Como sempre, na névoa entre ir de um lugar ao outro, entre um tem-que, um quero-muito e um será-que-dá, as palavras ficam se enroscando e fazendo cócegas nas idéias. A palavra da vez foi foco.

Ontem acordei com o pé esquerdo e fiz o que pude para focar no mau humor, mergulhar nele, já que não tinha jeito, e me emputecer com o email errado, com o diálogo idiota no gtalk, com a sacola azul voando pelos ares, com o casamento para o qual não fui convidada em 2007, com os nay-sayers, com a fumacinha que pairava sobre as outras pessoas com quem a segunda-feira não estava sendo nada gentil, com o pequeno desencontro, com tudo. No fim achei foi graça, contei pra todo mundo a história do casamento em 2007 (juro, olhei nos arquivos do gmail, nem sinal de convite) e pronto. Virou piada.

Fui a um evento. Foco no marketing, boas companhias, transfusão de bom humor, cabelo grisalho em gente nova, essas coisas. A amiga me conta no meio da conversa: “todo mundo dizia tanto que foco é indispensável que dispensei o que é múltiplo em mim, mas eu não posso ser uma coisa só, eu tenho que ser muitas”. Achei tão bonito, consolidar sendo muito.

Jantei. Foco no mais importante. Se os ingredientes faltam nos restaurantes, não dá pra pensar em comida sem pensar em gente sem casa. Olhar para o que – quem – é essencial, olhar vendo, falar e ouvir, conseguir discernir. Não devia ser difícil, e nem é, mas precisa da mente quieta, da espinha ereta, precisa de um coração pululante, precisa não distrair com o que é colorido e brilha. Precisa alinhar, afinar, sintonizar. Focar.

E aí você vai ver a falta de foco é só foco em outras coisas mesmo. Esperadas, desesperantes, o que for. Porque era mesmo o que você queria, ter foco em alguma coisa, e se distraiu além da hora do jantar. Porque passou um menino bonito ou uma menina charmosa e você deu aquela viradinha marota com a cabeça. Acontece. Pisca forte, olha o horizonte, abraça bem o seu amor e ó: foco.

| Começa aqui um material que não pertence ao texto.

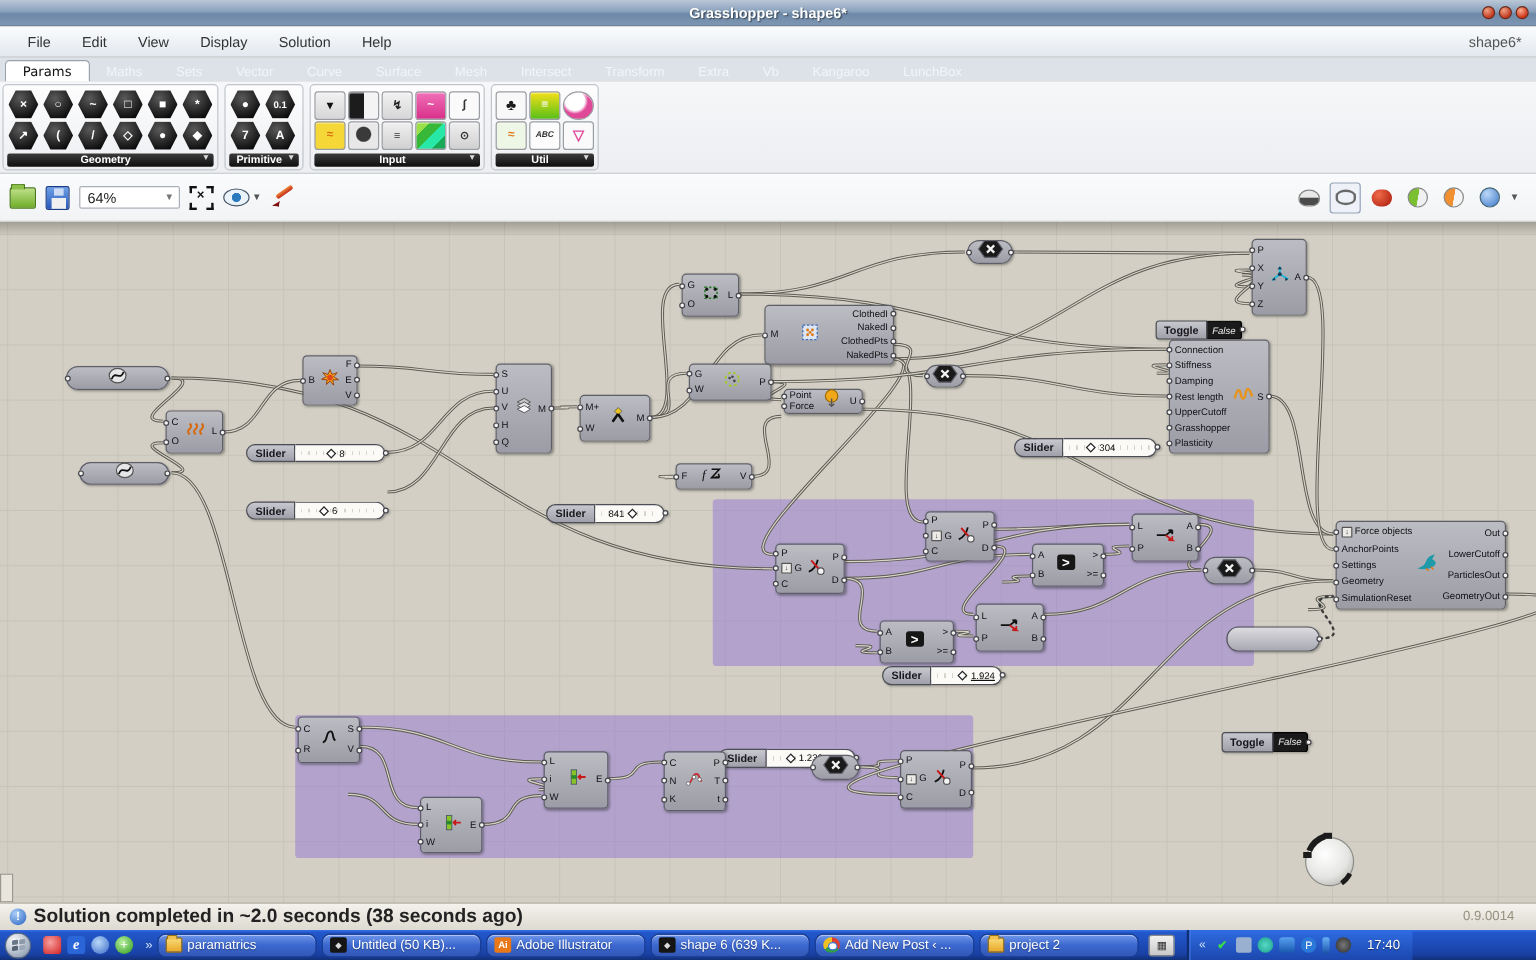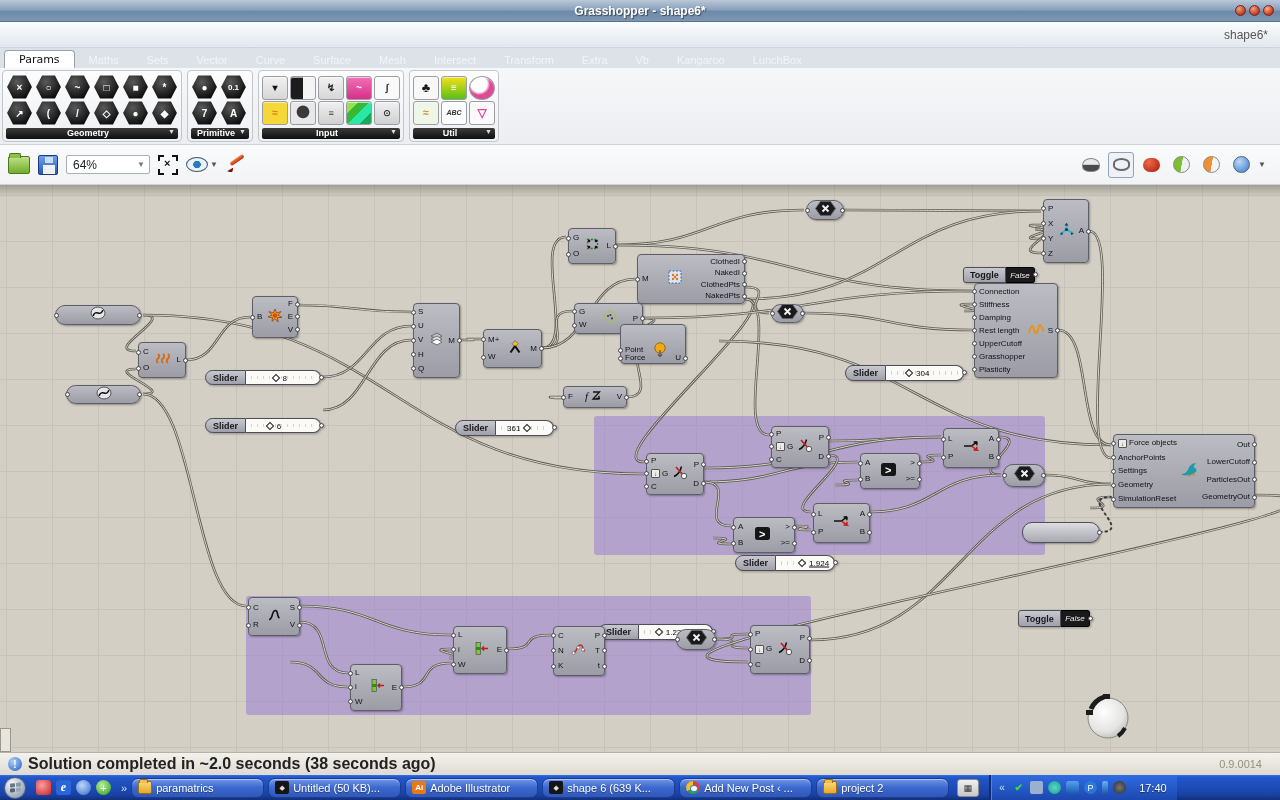"File" span { html: none -> <span> <span>File</span> <span>Edit</span> <span>View</span> <span>Display</span> <span>Solution</span> <span>Help</span> </span> }
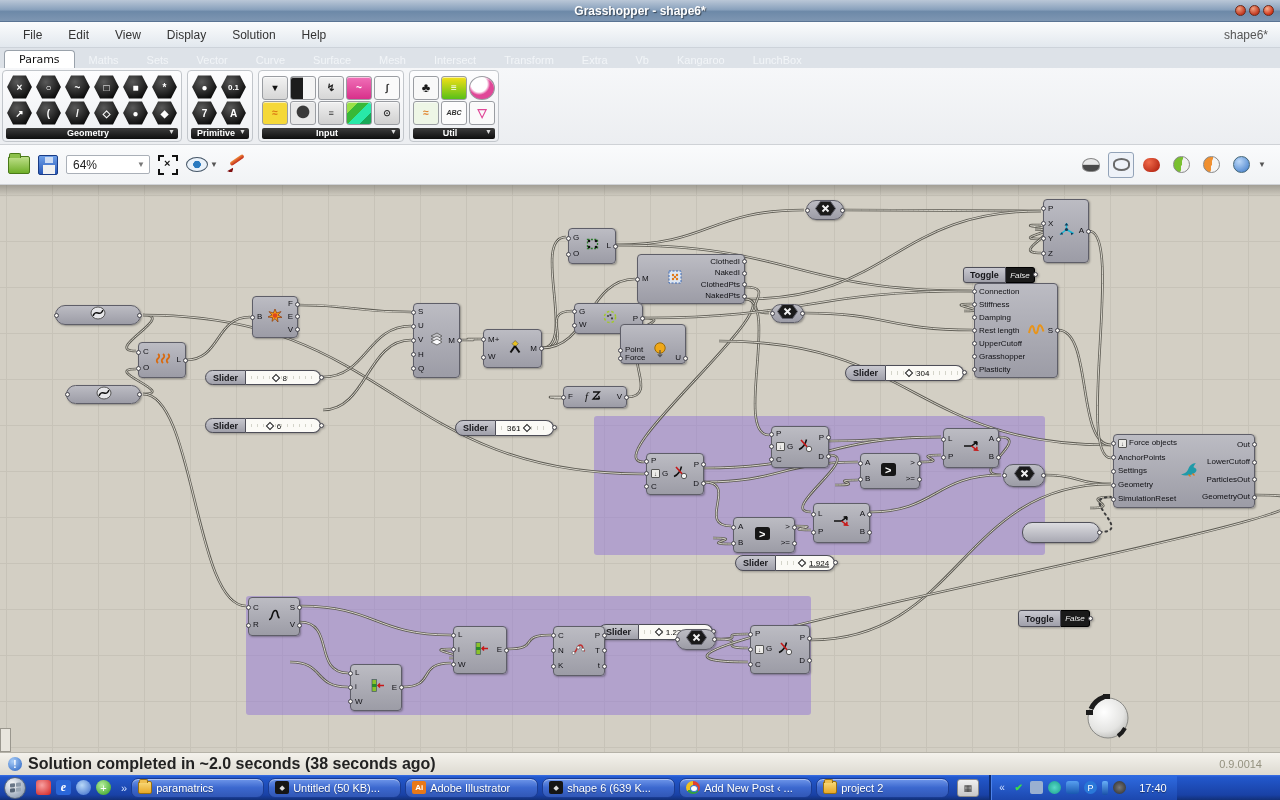"Point" div.gcomp { align-items: flex-end -> none; height: 40px -> 21px; left: 620px -> 653px }
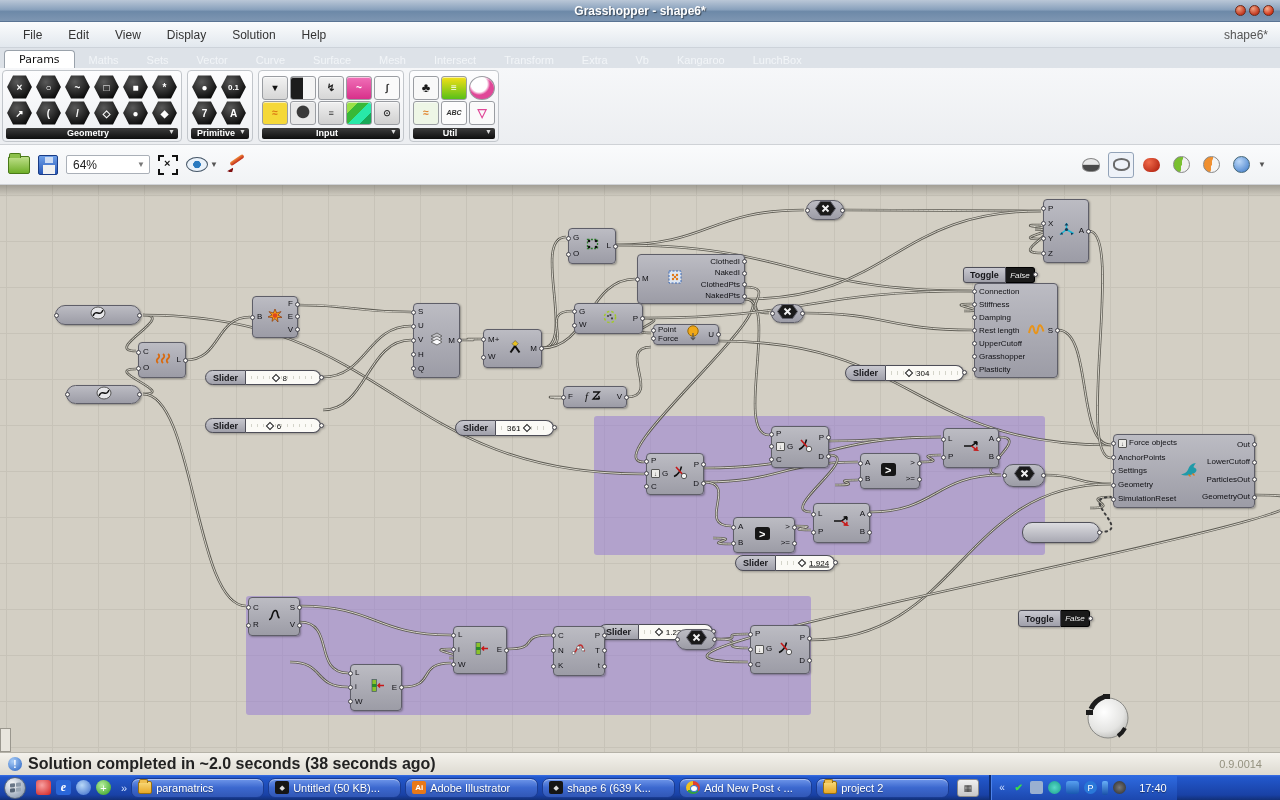"361" div.sl-val { text: 361 -> 841 }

Hoje melhorei, troquei de pé, tudo fluiu melhor, obrigada. Ainda vai ter um enrosco ou outro, vou ficar indignada com coisas pequenas (a fama se sustenta desde 2005, um novo tipo de recorde ou prova de que sou mesmo muito teimosa e pé-no-peito), vou cismar ou me distrair ou virar um girassol, mas as coisas entram nos eixos que-eu-sei.

Tive foco suficiente para escrever vários parágrafos sem encostar em uma caneta. Mas a foto que publicaram de mim na rede social? Fora de foco. Melhor mesmo. Foco demais às vezes não faz bem. Pergunte às formiguinhas.

Esta é antiga. Fev/2008.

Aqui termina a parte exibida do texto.